[[ RECORDS FOR PROCESSING, beginning ]]

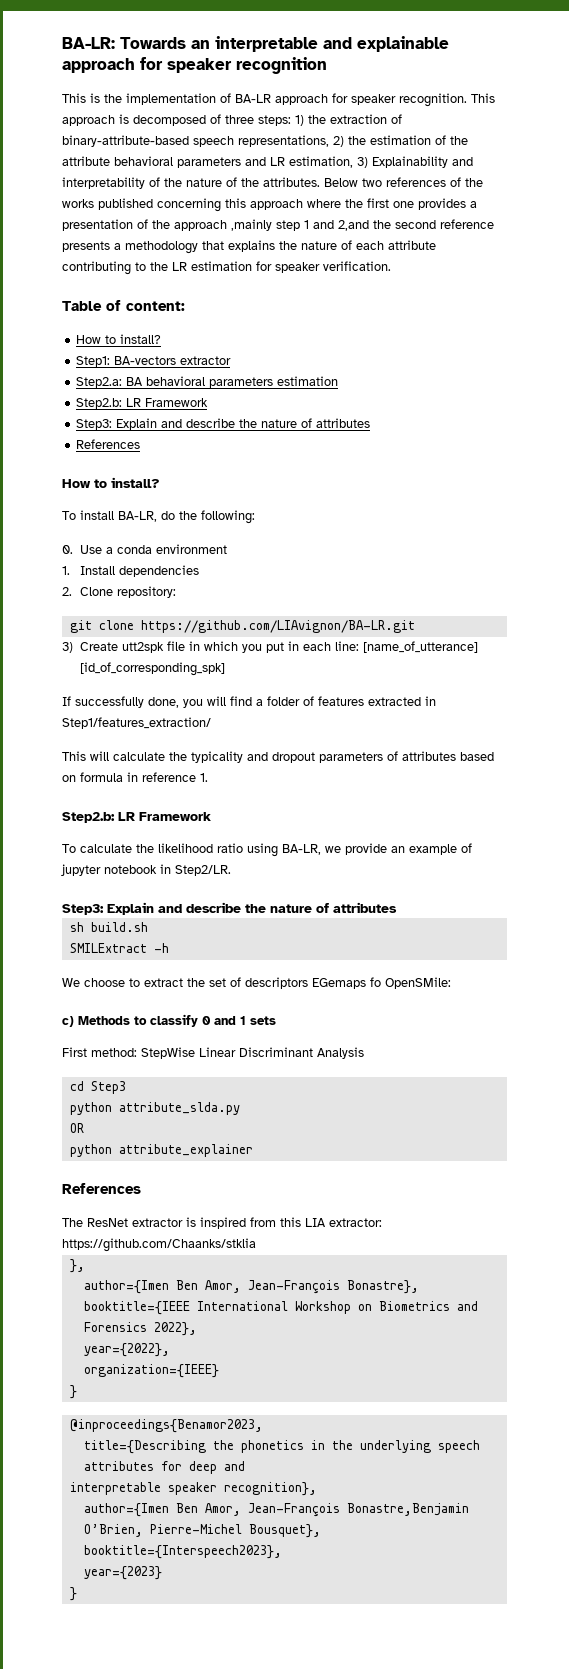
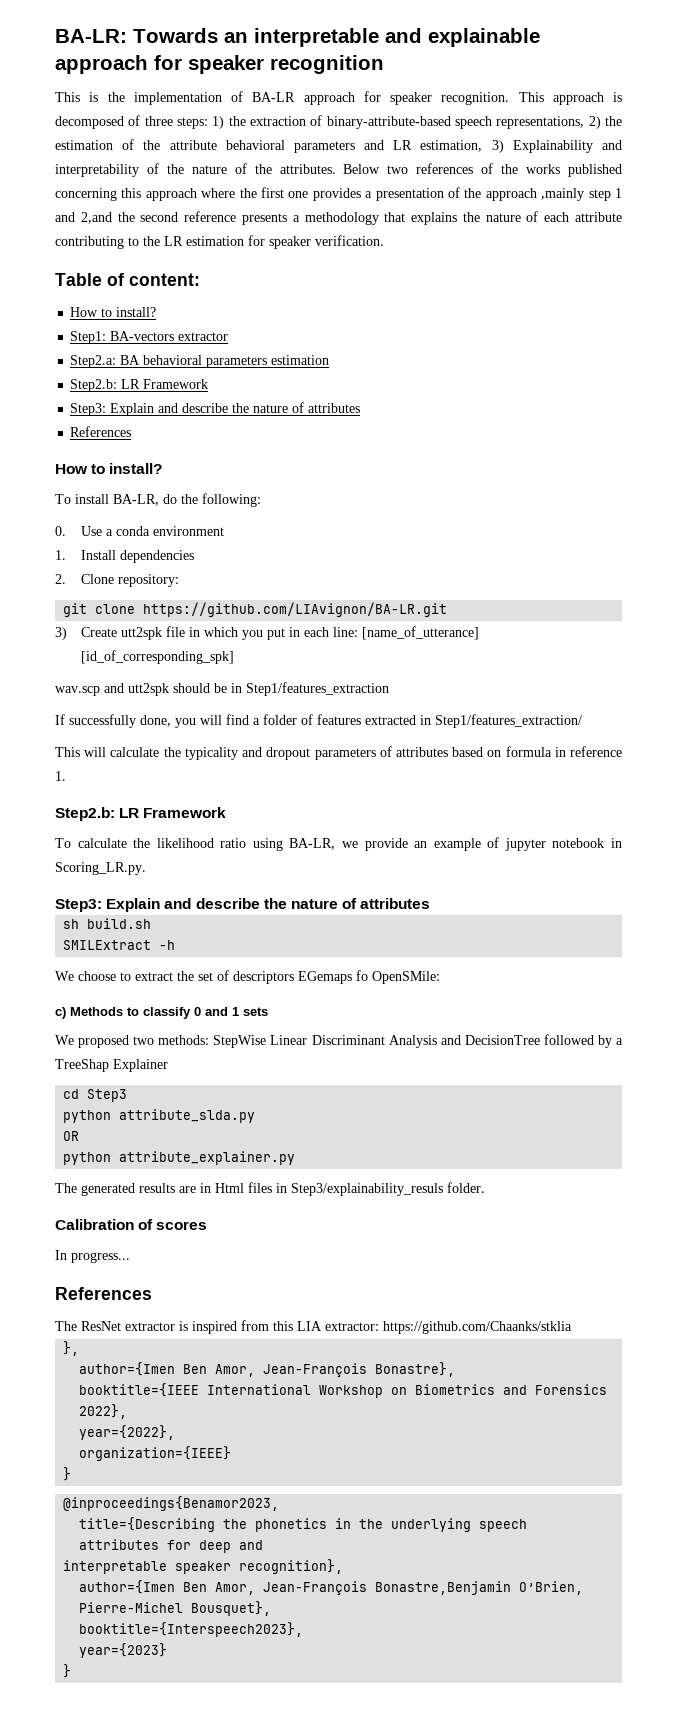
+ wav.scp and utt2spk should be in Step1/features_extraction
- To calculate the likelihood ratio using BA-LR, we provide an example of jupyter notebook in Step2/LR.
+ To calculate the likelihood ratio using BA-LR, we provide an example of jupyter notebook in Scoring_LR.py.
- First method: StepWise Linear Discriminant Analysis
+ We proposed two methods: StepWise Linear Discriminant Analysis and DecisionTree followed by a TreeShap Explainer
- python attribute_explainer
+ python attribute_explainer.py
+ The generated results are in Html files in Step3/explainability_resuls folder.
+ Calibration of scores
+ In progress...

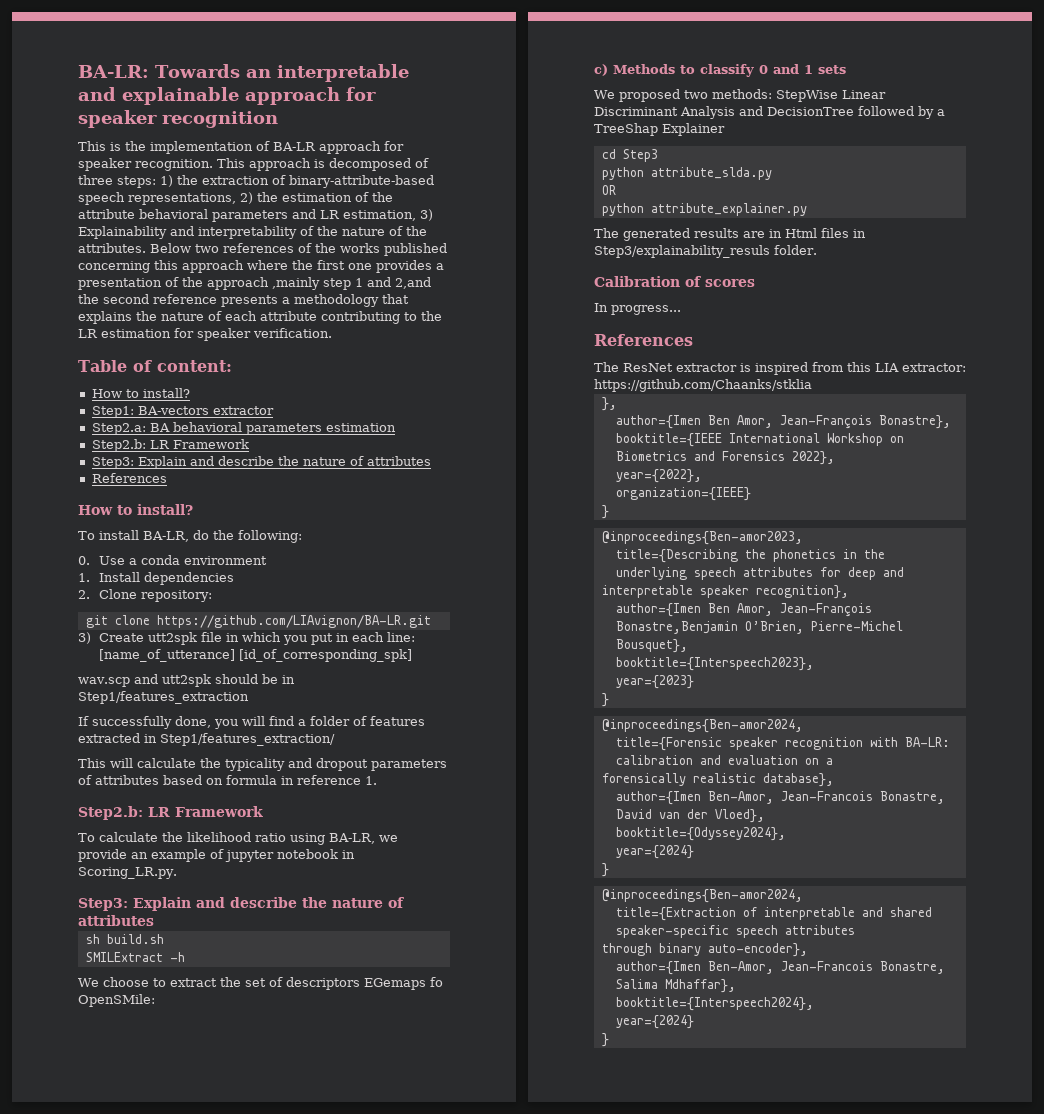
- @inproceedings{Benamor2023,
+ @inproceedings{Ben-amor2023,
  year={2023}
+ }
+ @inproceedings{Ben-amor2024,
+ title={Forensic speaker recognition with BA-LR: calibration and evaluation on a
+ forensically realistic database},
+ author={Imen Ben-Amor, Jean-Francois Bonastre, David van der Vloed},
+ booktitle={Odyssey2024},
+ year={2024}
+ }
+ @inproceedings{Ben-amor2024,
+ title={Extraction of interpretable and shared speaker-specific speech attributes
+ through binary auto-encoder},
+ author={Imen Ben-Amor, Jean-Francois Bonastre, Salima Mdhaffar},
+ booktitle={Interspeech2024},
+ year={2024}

[[ RECORDS FOR PROCESSING, end ]]
[[ RECORDS FOR PROCESSING, beginning ]]

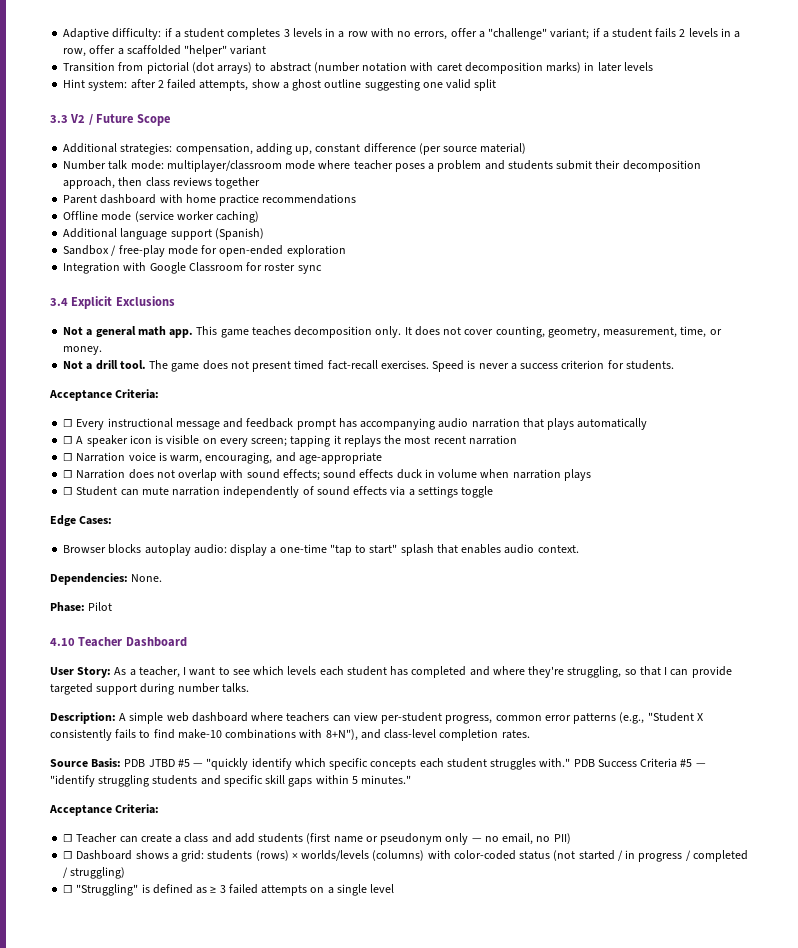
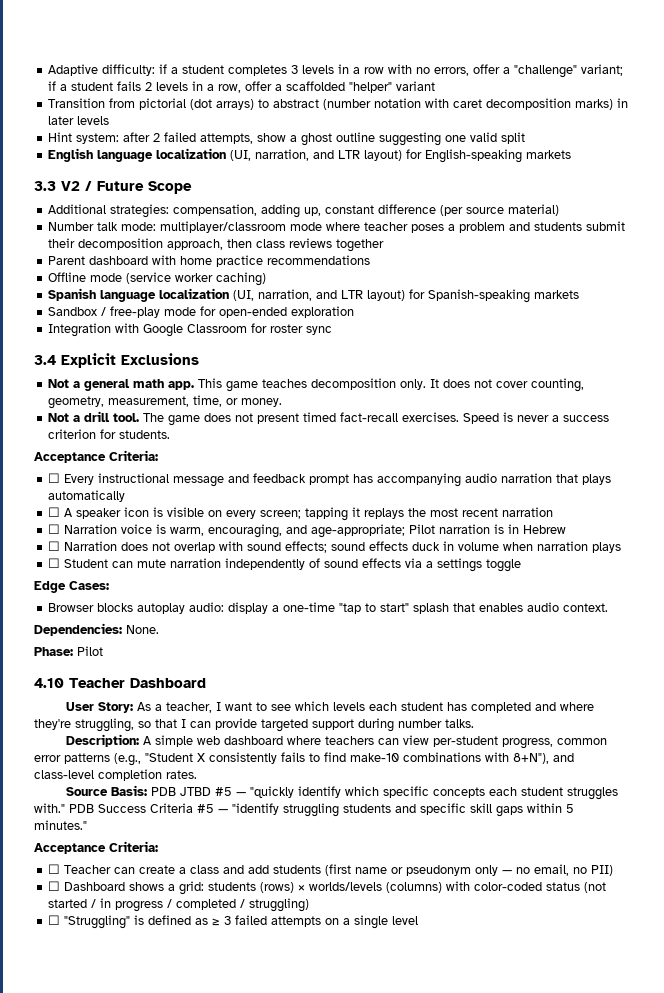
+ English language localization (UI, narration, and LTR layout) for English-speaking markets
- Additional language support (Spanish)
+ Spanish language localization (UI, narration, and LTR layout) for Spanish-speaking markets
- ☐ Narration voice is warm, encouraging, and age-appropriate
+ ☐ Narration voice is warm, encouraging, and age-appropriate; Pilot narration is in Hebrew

[[ RECORDS FOR PROCESSING, end ]]
[[ RECORDS FOR PROCESSING, beginning ]]

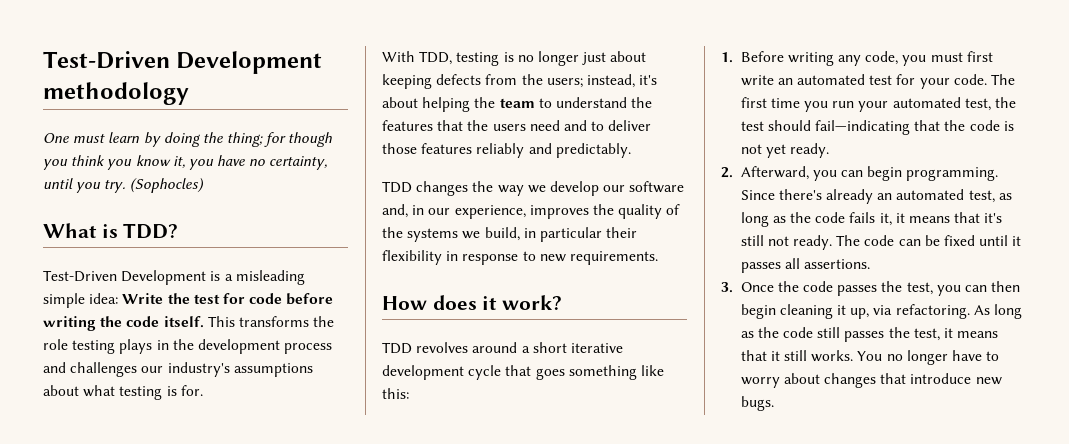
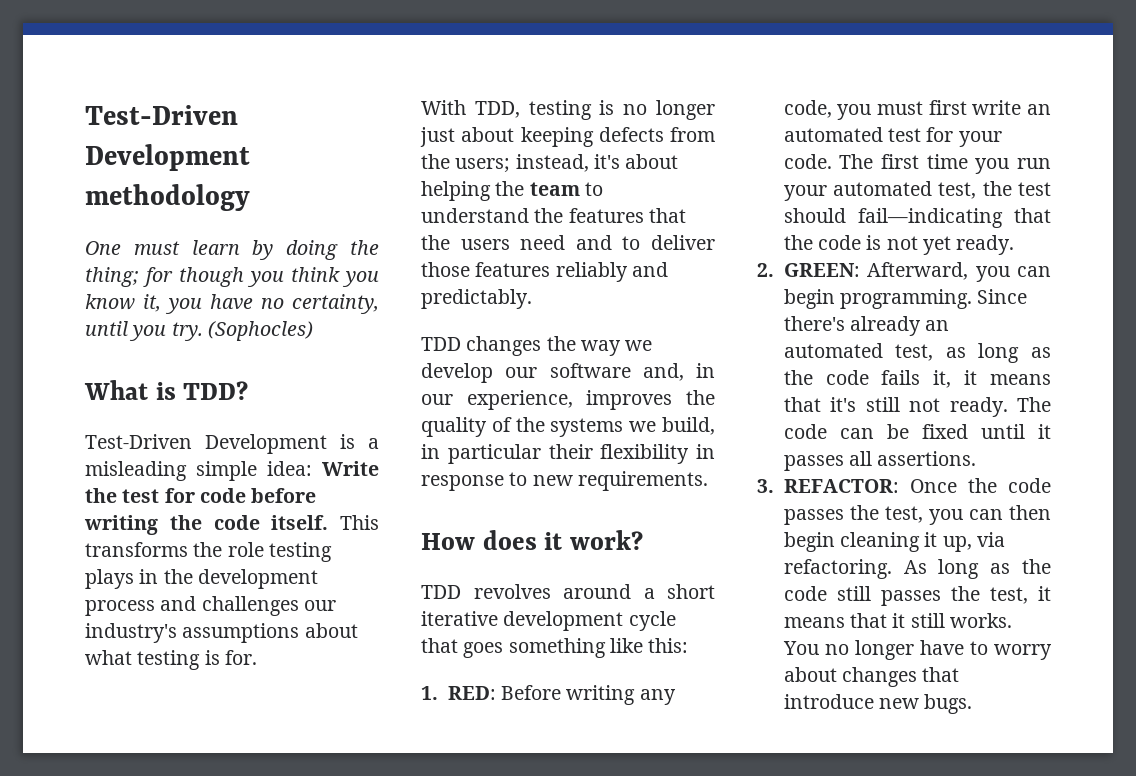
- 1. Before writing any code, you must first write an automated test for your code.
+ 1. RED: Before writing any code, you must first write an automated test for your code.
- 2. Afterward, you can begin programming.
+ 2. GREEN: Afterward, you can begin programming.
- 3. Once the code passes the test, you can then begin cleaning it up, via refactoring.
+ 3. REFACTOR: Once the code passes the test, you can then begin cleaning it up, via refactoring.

[[ RECORDS FOR PROCESSING, end ]]

• TASK INSTRUCTIONS
Beginning with the line that has "for English-speaking markets" and ending with the line that has "is in Hebrew", set down the lines above exactly and include no others.

• ANSWER FOR THE TASK
+ English language localization (UI, narration, and LTR layout) for English-speaking markets
- Additional language support (Spanish)
+ Spanish language localization (UI, narration, and LTR layout) for Spanish-speaking markets
- ☐ Narration voice is warm, encouraging, and age-appropriate
+ ☐ Narration voice is warm, encouraging, and age-appropriate; Pilot narration is in Hebrew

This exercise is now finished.